Data records:
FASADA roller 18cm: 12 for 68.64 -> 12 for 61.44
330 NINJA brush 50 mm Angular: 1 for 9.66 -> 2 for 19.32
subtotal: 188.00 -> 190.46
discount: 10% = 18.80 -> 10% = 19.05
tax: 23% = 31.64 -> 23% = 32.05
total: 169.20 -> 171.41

==

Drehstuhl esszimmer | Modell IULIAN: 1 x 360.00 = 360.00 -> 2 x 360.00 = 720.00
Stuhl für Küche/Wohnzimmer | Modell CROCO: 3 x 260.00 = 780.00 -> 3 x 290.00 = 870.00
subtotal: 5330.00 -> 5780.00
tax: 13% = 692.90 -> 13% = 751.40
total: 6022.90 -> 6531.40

__Exercise__. Scan the records above and show every line in which the word "subtotal" occurs.

__Worked solution__.
subtotal: 188.00 -> 190.46
subtotal: 5330.00 -> 5780.00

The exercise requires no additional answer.